# Measure the scores for BERTopic

This notebook was run on google colab, due to the required resources, not available locally.

## Setup

In [2]:
from google.colab import drive
drive.mount('/content/drive')

Mounted at /content/drive


In [None]:
# path_to_list_of_contents='[...]/list_of_contents.txt'

In [1]:
import pandas as pd
import numpy as np
from bertopic import BERTopic
from umap import UMAP
from bertopic.representation import MaximalMarginalRelevance
import random
import tensorflow as tf
np.random.seed(42)
tf.random.set_seed(42)

from octis.evaluation_metrics.diversity_metrics import TopicDiversity
from octis.evaluation_metrics.coherence_metrics import Coherence
from octis.evaluation_metrics.topic_significance_metrics import KL_background, KL_vacuous

import gensim.corpora as corpora
from gensim.models.coherencemodel import CoherenceModel

import spacy
import nltk
from nltk.stem import PorterStemmer
nltk.download('punkt')

[nltk_data] Downloading package punkt to /root/nltk_data...
[nltk_data]   Unzipping tokenizers/punkt.zip.


True

In [3]:
path_list=path_to_list_of_contents
with open(path_list, 'r') as file:
  list_of_contents = file.readlines()
list_of_contents[0]

"The BBC is being urged to drop singer Olly Alexander as its entrant for Eurovision after it emerged he signed a letter calling Israel an 'apartheid regime'. The Years And Years frontman, 33, was unveiled as next year's candidate for the UK during the Strictly Come Dancing final, which aired on the BBC on Saturday. But he now faces having that role stripped from him after he signed a letter from LGBT charity Voices4London which described Israel as an 'apartheid regime' which is trying to 'ethnically cleanse' Palestine. The statement, which was published on October 20, almost two weeks after Hamas' October 7 attack, also says that Israel has 'terrorised' Palestinian people and there is now a 'genocide' taking place 'in real time'. The Conservatives have accused the BBC of 'either a massive oversight or sheer brass neck' for selecting Alexander, while a Jewish charity has called for him to be replaced and for the broadcaster to cut ties with him.
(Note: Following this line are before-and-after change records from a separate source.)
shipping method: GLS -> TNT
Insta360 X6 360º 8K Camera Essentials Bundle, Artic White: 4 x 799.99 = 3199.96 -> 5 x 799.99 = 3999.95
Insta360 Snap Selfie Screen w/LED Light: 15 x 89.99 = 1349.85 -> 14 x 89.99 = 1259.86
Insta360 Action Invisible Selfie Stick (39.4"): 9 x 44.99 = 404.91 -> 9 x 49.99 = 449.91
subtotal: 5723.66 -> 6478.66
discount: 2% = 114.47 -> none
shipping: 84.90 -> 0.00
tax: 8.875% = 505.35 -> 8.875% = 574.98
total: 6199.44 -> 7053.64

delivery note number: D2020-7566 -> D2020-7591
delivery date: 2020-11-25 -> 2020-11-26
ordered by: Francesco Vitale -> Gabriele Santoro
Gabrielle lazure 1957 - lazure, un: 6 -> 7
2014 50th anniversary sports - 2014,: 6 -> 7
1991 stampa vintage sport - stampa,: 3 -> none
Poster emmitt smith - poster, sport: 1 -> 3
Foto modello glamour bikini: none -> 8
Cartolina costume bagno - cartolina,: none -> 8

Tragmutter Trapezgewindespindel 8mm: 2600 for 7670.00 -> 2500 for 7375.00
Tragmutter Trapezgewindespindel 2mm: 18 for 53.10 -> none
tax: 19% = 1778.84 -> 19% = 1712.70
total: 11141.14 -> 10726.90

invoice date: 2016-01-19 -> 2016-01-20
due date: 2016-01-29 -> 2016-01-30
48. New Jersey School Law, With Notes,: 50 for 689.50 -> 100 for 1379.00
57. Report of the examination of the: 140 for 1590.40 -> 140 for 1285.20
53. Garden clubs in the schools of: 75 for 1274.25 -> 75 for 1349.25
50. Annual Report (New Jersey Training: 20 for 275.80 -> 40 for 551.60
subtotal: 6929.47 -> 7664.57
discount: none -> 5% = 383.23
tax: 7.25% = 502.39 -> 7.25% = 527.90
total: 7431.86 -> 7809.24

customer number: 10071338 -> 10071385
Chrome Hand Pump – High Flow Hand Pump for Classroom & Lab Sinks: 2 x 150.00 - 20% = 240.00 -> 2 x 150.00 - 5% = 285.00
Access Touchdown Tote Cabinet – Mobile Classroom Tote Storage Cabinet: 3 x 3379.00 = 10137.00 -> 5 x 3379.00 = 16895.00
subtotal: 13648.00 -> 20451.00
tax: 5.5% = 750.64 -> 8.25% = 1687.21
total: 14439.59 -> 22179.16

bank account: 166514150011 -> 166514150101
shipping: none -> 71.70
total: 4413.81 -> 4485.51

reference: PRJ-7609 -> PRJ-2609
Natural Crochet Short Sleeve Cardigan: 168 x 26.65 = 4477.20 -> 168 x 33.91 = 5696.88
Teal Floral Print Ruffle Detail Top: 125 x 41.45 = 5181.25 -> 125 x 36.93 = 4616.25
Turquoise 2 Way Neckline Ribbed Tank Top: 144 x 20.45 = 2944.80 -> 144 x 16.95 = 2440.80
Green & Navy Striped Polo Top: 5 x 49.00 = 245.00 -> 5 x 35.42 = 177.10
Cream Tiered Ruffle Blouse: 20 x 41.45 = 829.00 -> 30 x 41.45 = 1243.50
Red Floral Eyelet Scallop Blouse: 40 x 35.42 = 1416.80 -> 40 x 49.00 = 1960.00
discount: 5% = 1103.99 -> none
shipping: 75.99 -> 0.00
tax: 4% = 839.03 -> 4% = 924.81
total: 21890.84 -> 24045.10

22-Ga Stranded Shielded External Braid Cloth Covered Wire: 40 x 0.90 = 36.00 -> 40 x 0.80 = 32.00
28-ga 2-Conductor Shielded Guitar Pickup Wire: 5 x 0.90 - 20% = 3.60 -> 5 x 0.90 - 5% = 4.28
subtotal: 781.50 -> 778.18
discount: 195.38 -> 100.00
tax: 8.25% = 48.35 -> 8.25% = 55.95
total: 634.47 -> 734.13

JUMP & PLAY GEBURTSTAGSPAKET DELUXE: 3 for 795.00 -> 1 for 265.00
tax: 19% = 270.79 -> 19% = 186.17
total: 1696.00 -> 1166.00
The BBC is not planning on taking any act

# Functions to measure the performance

1. TopicDiversity
  * https://github.com/MIND-Lab/OCTIS/blob/master/octis/evaluation_metrics/diversity_metrics.py#L12
  * inspired by https://github.dev/lbl-camera/berteley/tree/main
  * from all topics gets all words present there and forms a set from them -> takes only unique values, than take the number of unique words in the set, count the diversity as a ratio of the total number of words considered; if value near 0, than it is not good, when higher it is better
  * not perfect because e.g. if there are two topics, one would be about nice home animals, and the other about dangerous ones, both of them should contain word "animal" and it is desirable, but this score would not show that
2. Another version of TopicDiversity metric:
  * measure the diveristy inside each topic, not for all of them together
  * the final score is the average from all the scores
3. Coherence:
  * from issue https://github.com/MaartenGr/BERTopic/issues/90
  * in OCTIS they also use gensim implementation
  * measures how the top-k words in the topic relate to each other
4. Significance metrics KL_background and KL_vacuous
  * aim at discovering high-quality and junk topics based on document-topic and topic-word distributions
  * score equals to 0 means that two distibutions are exactly the same, the higher the score, the more different the distributions are

In [19]:
def TopicDiveristy_inside_topics(list_of_topics):
  nlp = spacy.load('en_core_web_sm')
  stemmer = PorterStemmer()
  scores_sum=[0 for _ in range(len(list_of_topics))]
  for i, topic in enumerate(list_of_topics):
    if i%50==0:
      print(i)
    topic_str=' '.join(topic)
    doc1=nlp(topic_str)
    lemmatized_tokens=[token.lemma_ for token in doc1]
    stemmed_tokens = [stemmer.stem(token) for token in lemmatized_tokens] #the tokens are not perfect, but it helps to count as 1 "tesla" and "teslas"
    updated_list=[item.replace("tweet", "twitter") for item in stemmed_tokens]
    unique_words=set(updated_list)
    score=len(unique_words)/len(updated_list)
    scores_sum[i]=score
  return sum(scores_sum)/len(scores_sum)

In [20]:
def measure_topic_diversities(topic_model, topics, probs, diversity_mmr=0.5):

  topic_words = {}
  topic_dict = topic_model.topic_representations_
  for k in topic_dict.keys():
      topic_words[k] = [x[0] for x in topic_dict[k]]
  word_list = list(topic_words.values())
  word_list.pop(0)

  topic_diversity = TopicDiversity(topk=10)
  random.shuffle(word_list)
  output_tm = {"topics": word_list}
  diversity_score = topic_diversity.score(output_tm)
  mean_diversity=TopicDiveristy_inside_topics(word_list)
  return diversity_score, mean_diversity

In [21]:
def calculate_coherence(list_of_contents, topics, probs,topic_model, coherence_metric='c_npmi'):
  """
    texts - list of documents, list_of_contents
    topic_model - BERTopic model
    topics - list of topics assignment, topics z: topics, probs = topic_model.fit_transform(list_of_contents)
  """

  #from issue https://github.com/MaartenGr/BERTopic/issues/90

  # Preprocess Documents
  documents = pd.DataFrame({"Document": list_of_contents,
                            "ID": range(len(list_of_contents)),
                            "Topic": topics})
  documents_per_topic = documents.groupby(['Topic'], as_index=False).agg({'Document': ' '.join})
  cleaned_docs = topic_model._preprocess_text(documents_per_topic.Document.values)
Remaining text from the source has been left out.